(Web page revision data)

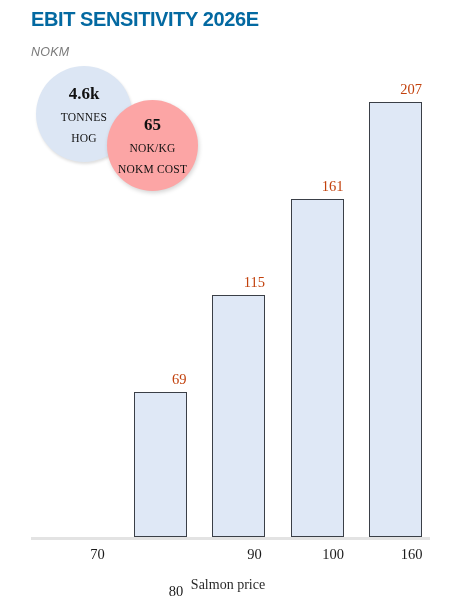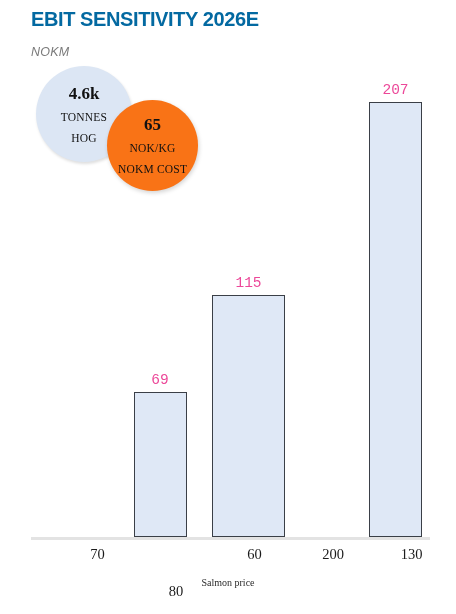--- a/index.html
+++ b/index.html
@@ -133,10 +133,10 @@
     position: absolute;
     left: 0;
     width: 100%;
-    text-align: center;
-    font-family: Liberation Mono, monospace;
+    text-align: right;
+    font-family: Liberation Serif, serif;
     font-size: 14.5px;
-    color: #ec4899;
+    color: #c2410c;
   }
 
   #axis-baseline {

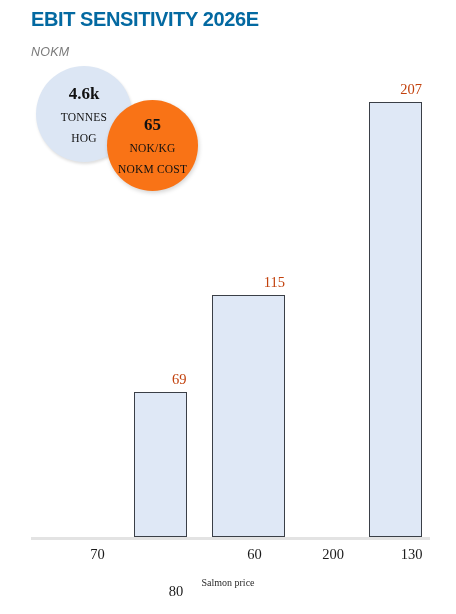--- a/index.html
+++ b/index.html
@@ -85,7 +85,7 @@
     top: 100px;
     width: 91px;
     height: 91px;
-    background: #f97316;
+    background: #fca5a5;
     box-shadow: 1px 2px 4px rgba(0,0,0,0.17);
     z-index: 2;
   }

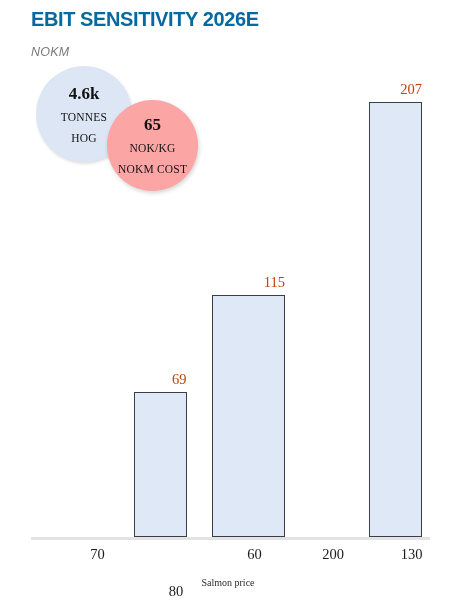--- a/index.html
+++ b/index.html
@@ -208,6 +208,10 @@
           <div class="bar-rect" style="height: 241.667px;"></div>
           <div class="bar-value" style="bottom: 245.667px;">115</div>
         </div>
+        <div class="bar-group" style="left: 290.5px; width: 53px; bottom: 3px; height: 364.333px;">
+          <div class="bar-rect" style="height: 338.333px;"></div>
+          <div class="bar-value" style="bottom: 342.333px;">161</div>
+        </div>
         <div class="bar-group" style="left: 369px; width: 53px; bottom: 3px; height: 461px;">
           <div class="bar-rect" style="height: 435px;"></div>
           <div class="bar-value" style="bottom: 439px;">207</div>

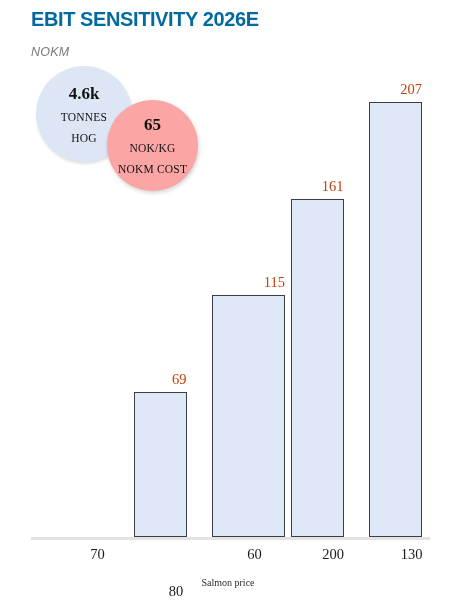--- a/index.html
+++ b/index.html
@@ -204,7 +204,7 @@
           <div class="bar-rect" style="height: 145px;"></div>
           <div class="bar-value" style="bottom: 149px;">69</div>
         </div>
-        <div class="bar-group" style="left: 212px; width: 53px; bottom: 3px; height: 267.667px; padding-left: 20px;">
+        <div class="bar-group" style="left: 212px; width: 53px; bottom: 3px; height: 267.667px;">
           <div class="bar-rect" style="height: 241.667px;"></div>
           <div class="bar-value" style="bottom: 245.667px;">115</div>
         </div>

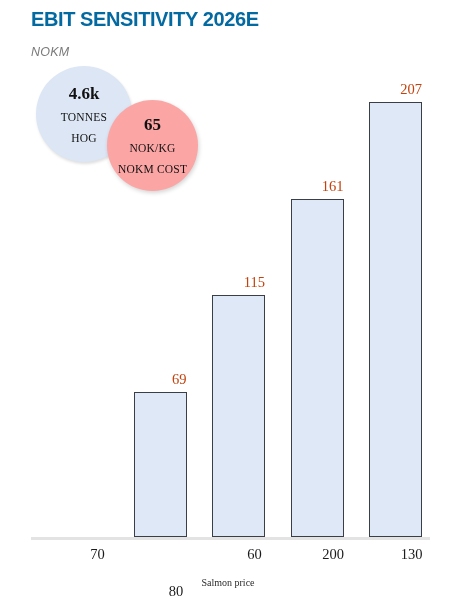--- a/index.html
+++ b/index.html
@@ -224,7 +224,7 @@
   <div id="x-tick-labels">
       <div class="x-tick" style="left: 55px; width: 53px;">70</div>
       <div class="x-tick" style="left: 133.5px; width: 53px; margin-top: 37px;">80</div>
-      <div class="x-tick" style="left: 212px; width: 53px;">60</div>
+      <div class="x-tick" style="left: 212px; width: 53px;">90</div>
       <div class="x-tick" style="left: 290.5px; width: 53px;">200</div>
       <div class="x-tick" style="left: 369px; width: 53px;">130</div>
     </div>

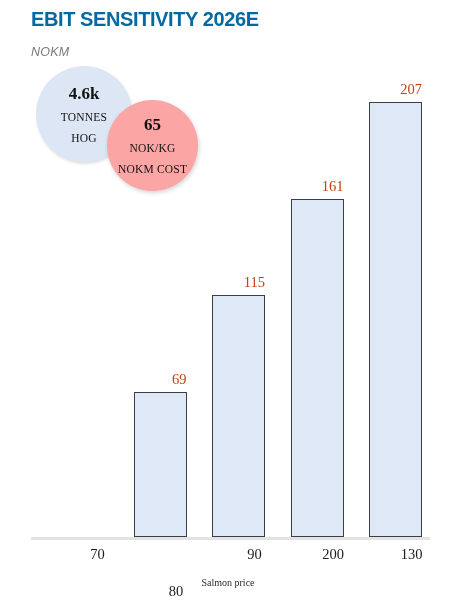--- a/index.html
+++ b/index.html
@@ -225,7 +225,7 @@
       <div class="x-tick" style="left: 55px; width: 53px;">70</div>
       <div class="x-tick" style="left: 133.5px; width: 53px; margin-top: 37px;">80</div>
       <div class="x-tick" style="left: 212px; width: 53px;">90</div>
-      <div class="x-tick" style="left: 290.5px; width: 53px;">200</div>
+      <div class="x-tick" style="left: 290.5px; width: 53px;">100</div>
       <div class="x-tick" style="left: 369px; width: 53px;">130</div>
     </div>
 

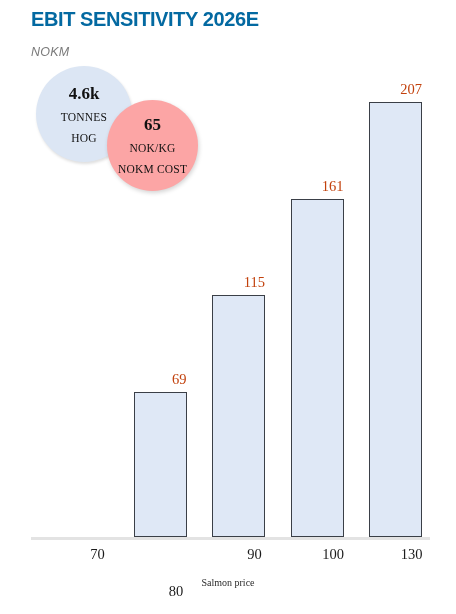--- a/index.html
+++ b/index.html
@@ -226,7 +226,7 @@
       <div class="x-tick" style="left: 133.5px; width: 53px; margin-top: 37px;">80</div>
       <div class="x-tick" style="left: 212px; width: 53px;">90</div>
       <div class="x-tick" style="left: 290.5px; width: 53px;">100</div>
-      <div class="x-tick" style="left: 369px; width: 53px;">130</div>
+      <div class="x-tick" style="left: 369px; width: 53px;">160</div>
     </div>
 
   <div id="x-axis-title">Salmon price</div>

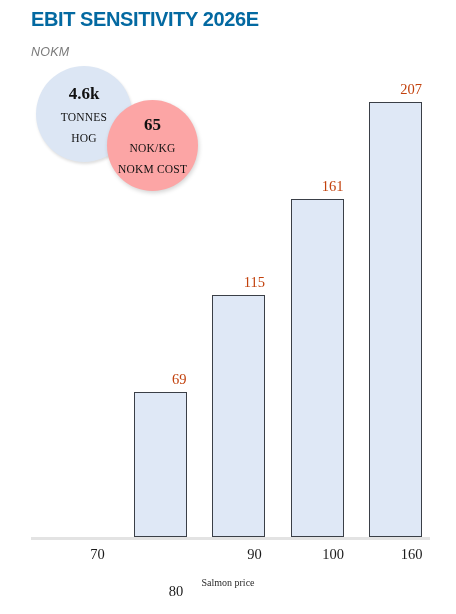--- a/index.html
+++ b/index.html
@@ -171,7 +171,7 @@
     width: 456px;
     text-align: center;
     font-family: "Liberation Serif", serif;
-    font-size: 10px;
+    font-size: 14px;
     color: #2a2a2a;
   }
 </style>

* * *

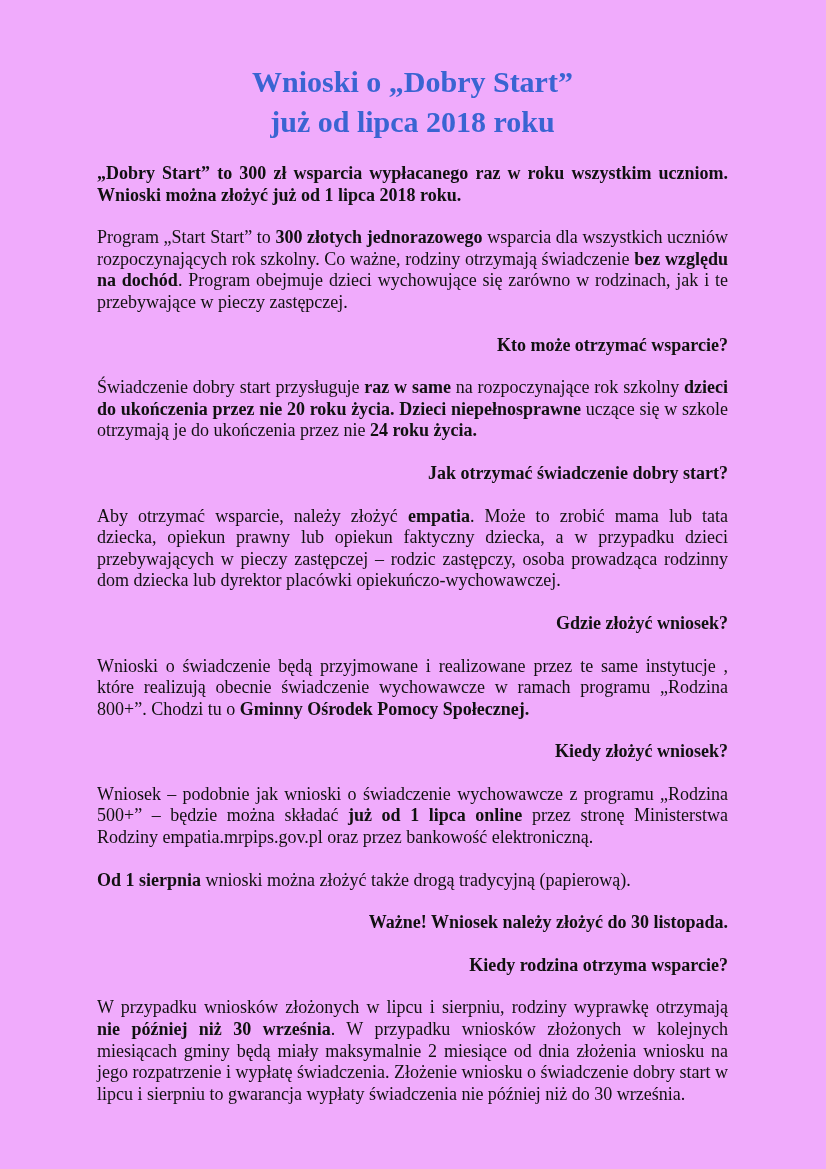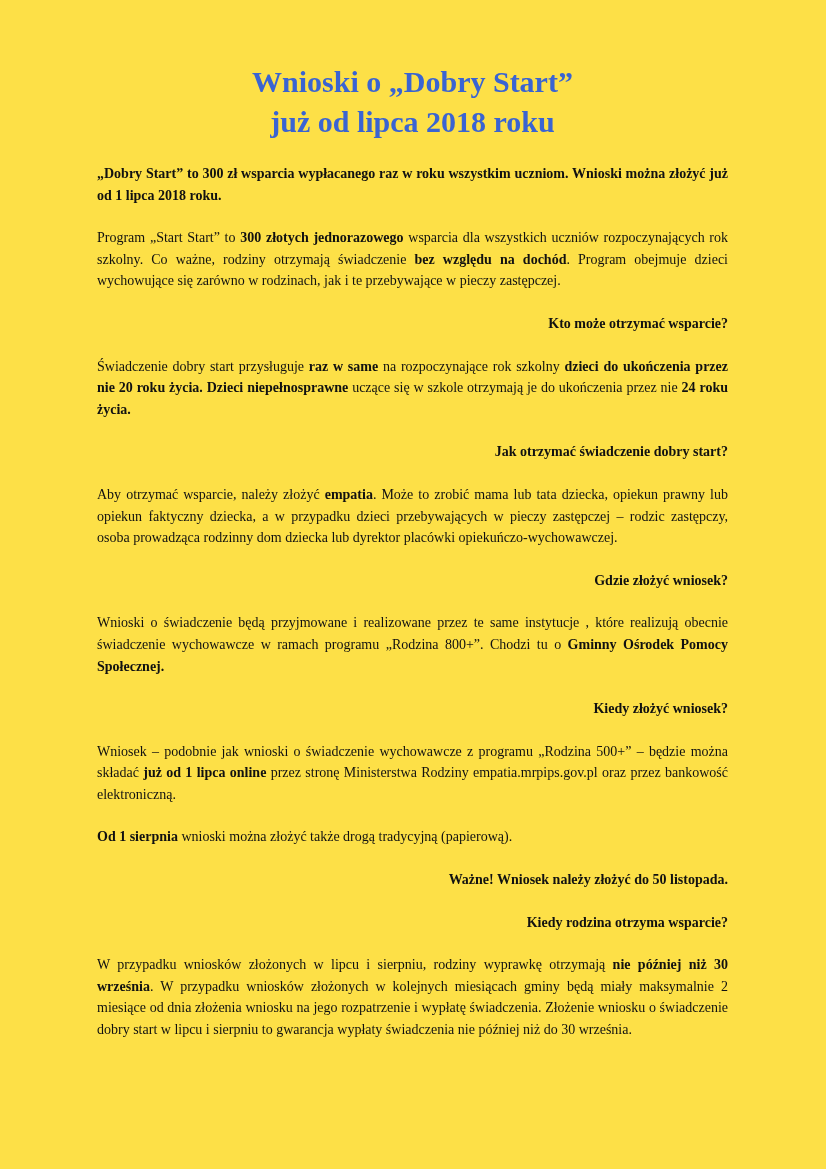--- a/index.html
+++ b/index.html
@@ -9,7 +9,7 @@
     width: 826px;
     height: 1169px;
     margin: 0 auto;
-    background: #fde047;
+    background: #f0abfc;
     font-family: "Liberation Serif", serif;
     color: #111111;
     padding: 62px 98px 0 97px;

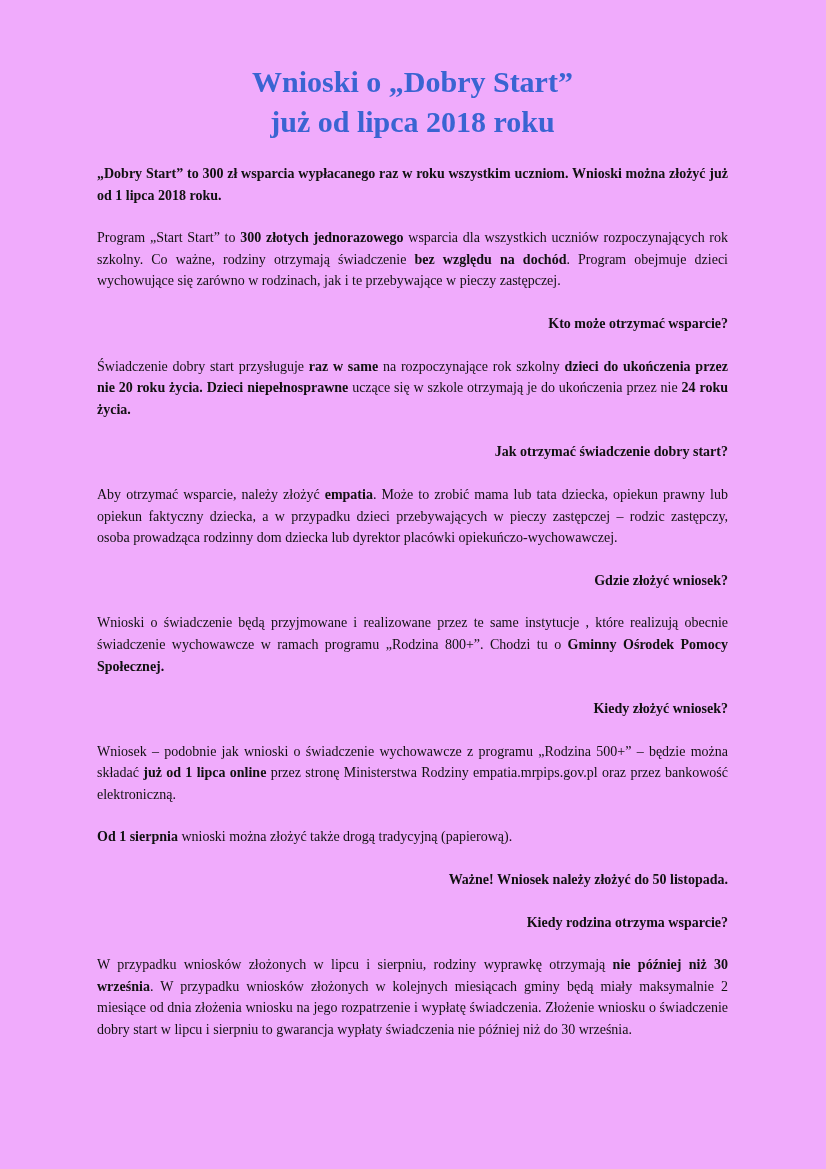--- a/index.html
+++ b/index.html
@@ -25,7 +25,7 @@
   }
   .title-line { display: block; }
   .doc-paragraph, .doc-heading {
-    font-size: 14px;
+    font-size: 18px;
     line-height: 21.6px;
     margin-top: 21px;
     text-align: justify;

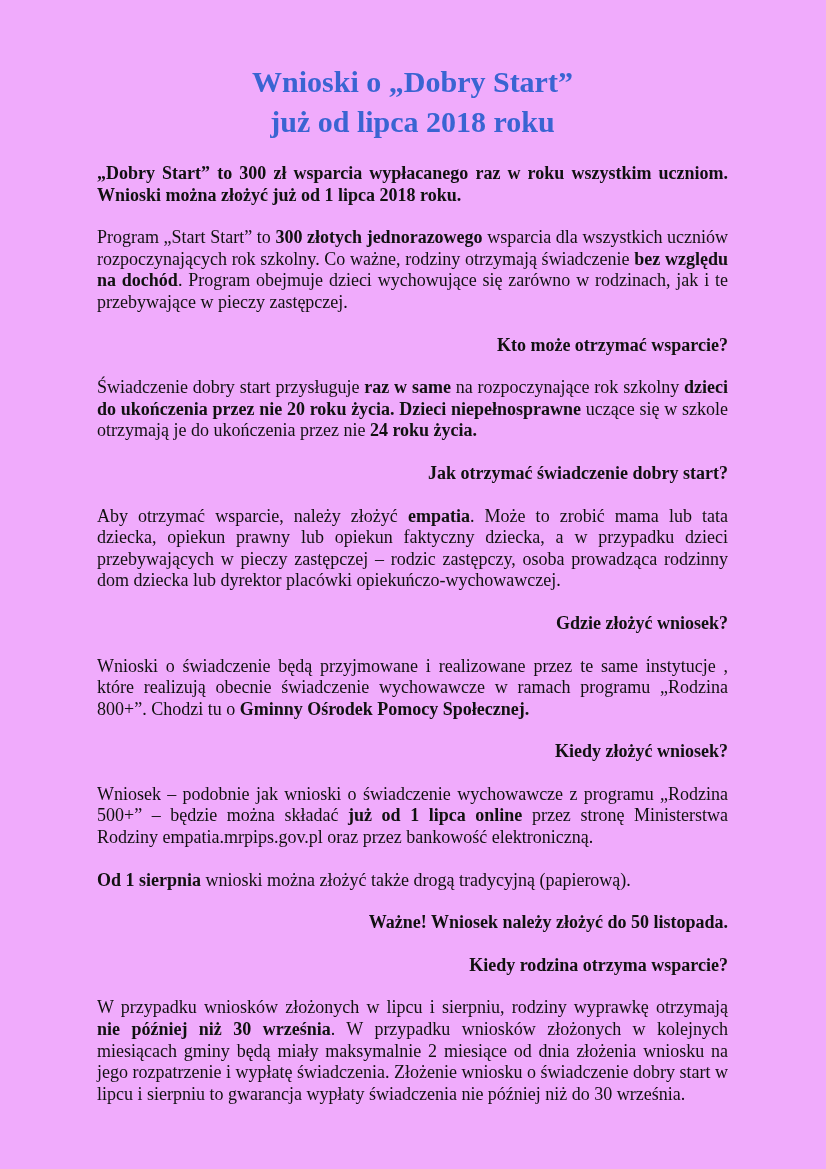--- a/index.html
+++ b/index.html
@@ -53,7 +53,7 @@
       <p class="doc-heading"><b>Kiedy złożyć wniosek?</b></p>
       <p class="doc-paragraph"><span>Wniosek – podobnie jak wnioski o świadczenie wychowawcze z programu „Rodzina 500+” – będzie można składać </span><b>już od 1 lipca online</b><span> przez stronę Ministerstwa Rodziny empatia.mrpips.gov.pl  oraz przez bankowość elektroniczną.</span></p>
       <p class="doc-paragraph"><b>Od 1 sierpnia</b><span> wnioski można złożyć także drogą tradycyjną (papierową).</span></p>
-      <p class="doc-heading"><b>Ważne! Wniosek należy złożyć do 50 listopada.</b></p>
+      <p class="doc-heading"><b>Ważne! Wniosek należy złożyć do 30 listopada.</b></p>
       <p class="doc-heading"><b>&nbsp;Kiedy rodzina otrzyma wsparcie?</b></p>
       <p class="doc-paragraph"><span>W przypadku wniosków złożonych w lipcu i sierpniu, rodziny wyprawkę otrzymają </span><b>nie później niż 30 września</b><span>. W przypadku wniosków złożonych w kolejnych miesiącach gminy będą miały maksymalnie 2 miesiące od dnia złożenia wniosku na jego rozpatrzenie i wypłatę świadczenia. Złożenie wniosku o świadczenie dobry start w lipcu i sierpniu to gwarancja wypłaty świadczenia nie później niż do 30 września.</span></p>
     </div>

◆ **What is required**
Look for the word "Kiedy" in the data, then return every line that contains it.

◆ **Task response**
       <p class="doc-heading"><b>Kiedy złożyć wniosek?</b></p>
       <p class="doc-heading"><b>&nbsp;Kiedy rodzina otrzyma wsparcie?</b></p>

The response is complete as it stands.